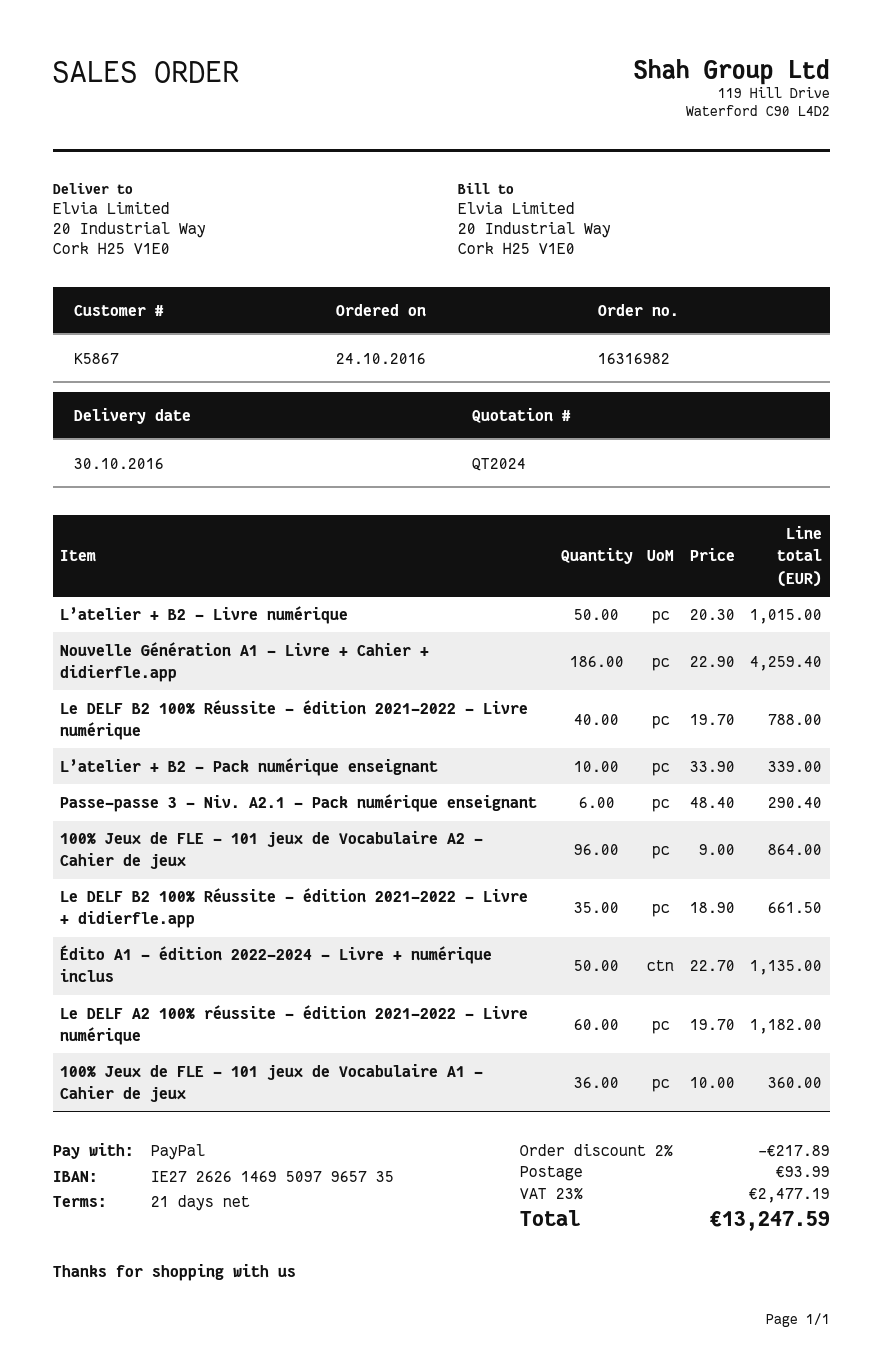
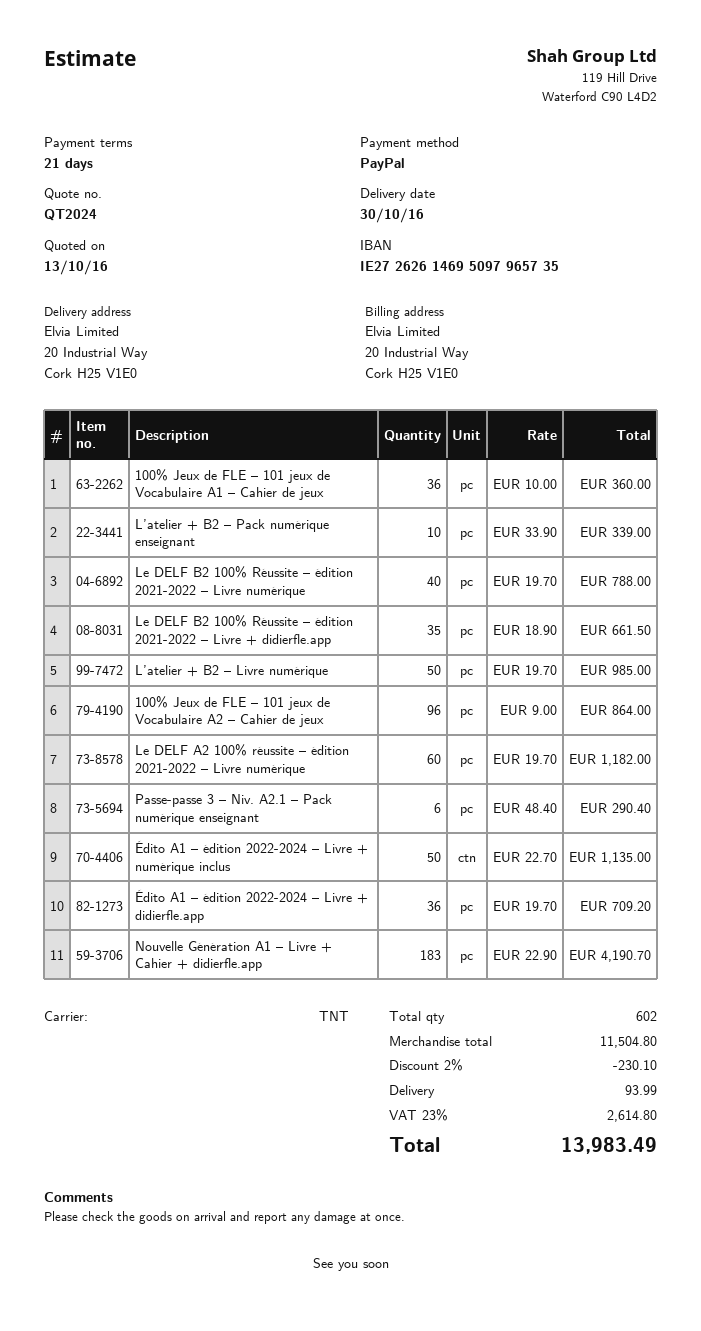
L’atelier + B2 – Livre numérique: 50 x 20.30 = 1015.00 -> 50 x 19.70 = 985.00
Nouvelle Génération A1 – Livre + Cahier + didierfle.app: 186 x 22.90 = 4259.40 -> 183 x 22.90 = 4190.70
Édito A1 – édition 2022-2024 – Livre + didierfle.app: none -> 36 x 19.70 = 709.20
discount: 2% = 217.89 -> 2% = 230.10
tax: 23% = 2477.19 -> 23% = 2614.80
total: 13247.59 -> 13983.49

::::

* [What is expected] Set down each entry above exactly as it appears. Omit the pictures.

* [Answer section]
L’atelier + B2 – Livre numérique: 50 x 20.30 = 1015.00 -> 50 x 19.70 = 985.00
Nouvelle Génération A1 – Livre + Cahier + didierfle.app: 186 x 22.90 = 4259.40 -> 183 x 22.90 = 4190.70
Édito A1 – édition 2022-2024 – Livre + didierfle.app: none -> 36 x 19.70 = 709.20
discount: 2% = 217.89 -> 2% = 230.10
tax: 23% = 2477.19 -> 23% = 2614.80
total: 13247.59 -> 13983.49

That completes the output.